ÉPOCA – Sempre achei que deixar algo por escrito ajudaria minha família a ter tranquilidade no momento tão difícil da minha morte, porque teria a serenidade proporcionada pela certeza de estar cumprindo a minha vontade. Mas a família pode ser um grande problema, não é?

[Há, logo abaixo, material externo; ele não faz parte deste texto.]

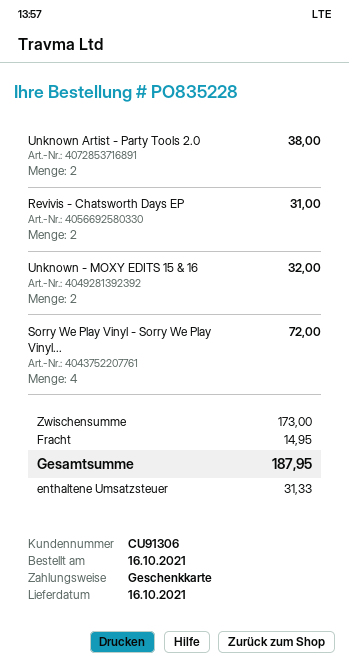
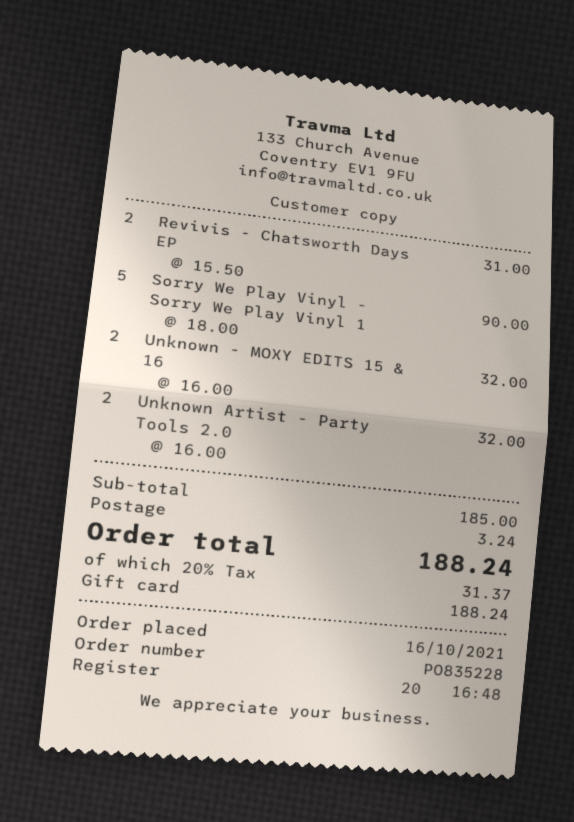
Unknown Artist - Party Tools 2.0: 2 for 38.00 -> 2 for 32.00
Sorry We Play Vinyl - Sorry We Play Vinyl...: 4 for 72.00 -> 5 for 90.00
subtotal: 173.00 -> 185.00
shipping: 14.95 -> 3.24
tax: 31.33 -> 31.37
total: 187.95 -> 188.24

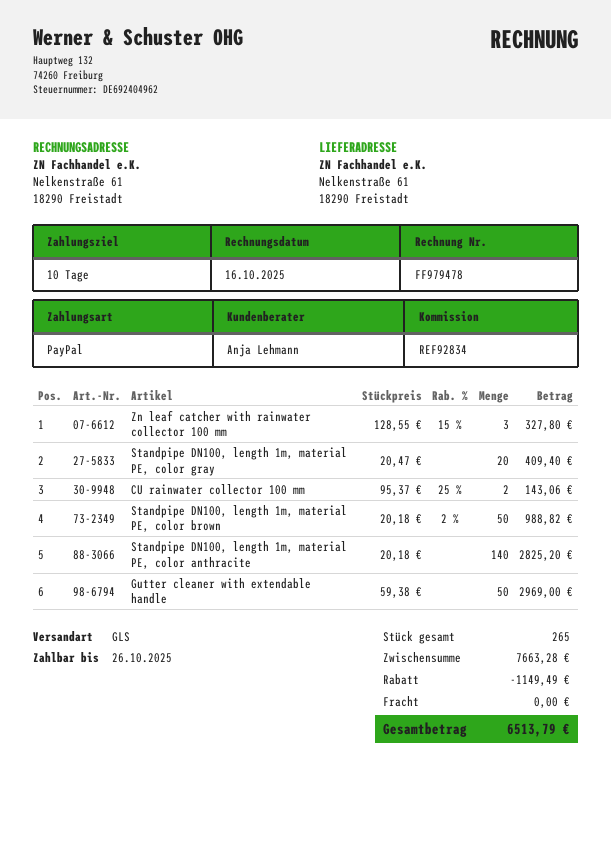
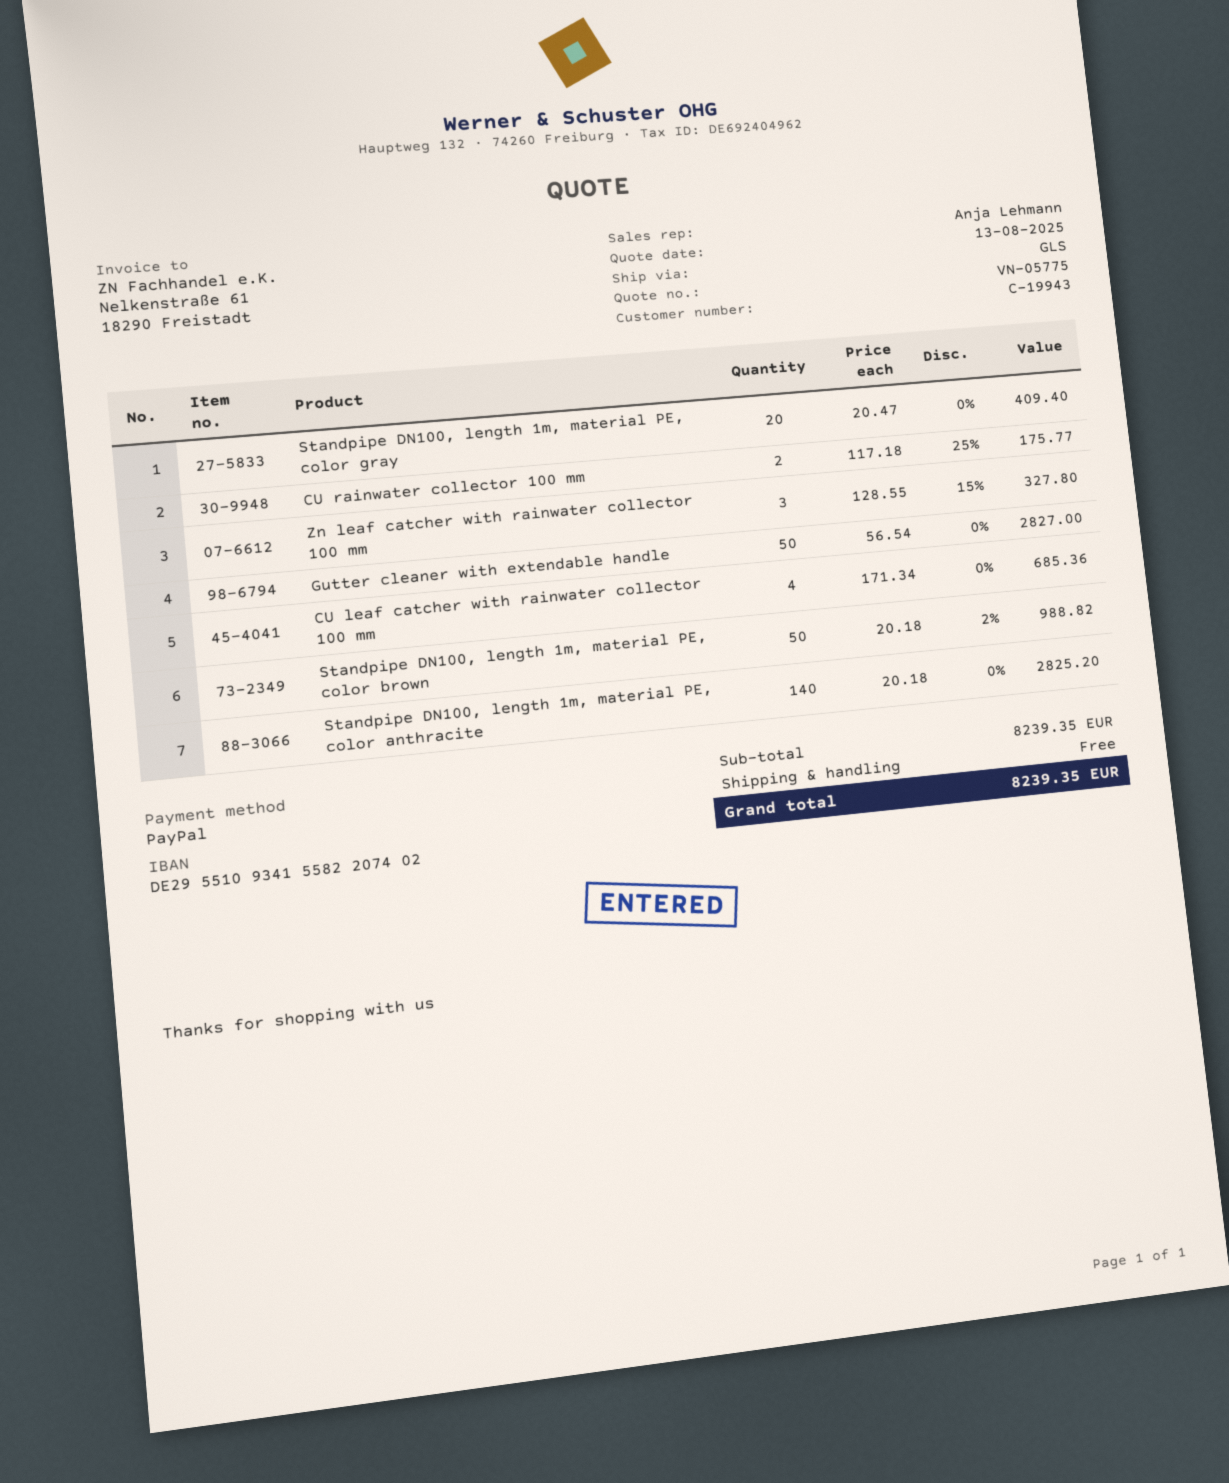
CU rainwater collector 100 mm: 2 x 95.37 - 25% = 143.06 -> 2 x 117.18 - 25% = 175.77
Gutter cleaner with extendable handle: 50 x 59.38 = 2969.00 -> 50 x 56.54 = 2827.00
CU leaf catcher with rainwater collector 100 mm: none -> 4 x 171.34 = 685.36
subtotal: 7663.28 -> 8239.35
discount: 1149.49 -> none
total: 6513.79 -> 8239.35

Siqueira – Pode ser muito complicado, porque entramos num universo meio freudiano. O ser humano também não é uma ilha, tem estes vínculos todos. Minha experiência é a seguinte: o problema mais difícil é abordar isso com a família. Vivemos essa cultura de que as pessoas acham que podem determinar o que o outro tem de fazer. E, às vezes, o que parece ser um benefício é, na verdade, um malefício. Testemunhei um caso na UTI de um rapaz de 28 anos de idade, que tinha o vírus HIV. Ele já tinha tido todas as evoluções possíveis e estava com uma broncopneumonia. Chamou a médica que o atendia e disse: “É o seguinte, doutora, eu sei que meu negócio é grave. Eu quero deixar claro: eu não quero ser entubado e eu não quero traqueostomia. Se eu começar uma crise quero que a senhora apenas me alivie, tire a dor, use máscara de oxigênio se for o caso”. A médica disse que sim. Aí chegou a hora da visita da família e ela disse: “Olha, eu preciso conversar com vocês. Ele está em tal situação e acabou de me dizer que não quer isso e aquilo”. Os pais disseram: “Negativo, doutora, a senhora vai fazer. Se tiver que entubar, vai entubar. E se não fizer, vamos dizer que a senhora omitiu socorro”. Esta médica me procurou para perguntar o que ela deveria fazer. Eu disse: “Acho que você tem de se curvar diante da vontade do paciente. Se você entubar, depois vai ter de fazer traqueostomia e este cara vai sofrer”. Ela me disse: “Muito bem, mas você vai lá tomar essa decisão, porque eu não vou tomar”. Lamentavelmente esse rapaz foi entubado, traqueostomizado e ficou mais ou menos uns 20 dias assim até morrer. Teve a morte que ele não queria, a morte que, quando lúcido, disse claramente que não queria ter.

ÉPOCA – O testamento vital o salvaria desta morte?

Siqueira – Exatamente. Se tivesse o documento a médica poderia dizer: “Vocês vão me desculpar, mas está escrito aqui e eu vou cumprir a vontade do paciente”. No texto da Califórnia está dito que esta instrução não será desobedecida nem pelo médico nem pela família. Será respeitada por ser expressão da vontade do paciente. Nós podemos incluir um item como este, que tem de ser cumprido. Acho que temos de fazer isso porque, em um número muito grande de casos, a família poderá intervir no sentido de que não seja cumprida a vontade do paciente. Por dificuldades emocionais do tipo: “Puxa, nós não fizemos tudo”. Por isso essa discussão é tão importante, para que todos possam começar a compreender a importância da dignidade na morte. Para que essas famílias possam entender o que é uma morte digna, que aquilo que parece um benefício pode não ser e que o paciente tem de ser respeitado no seu desejo.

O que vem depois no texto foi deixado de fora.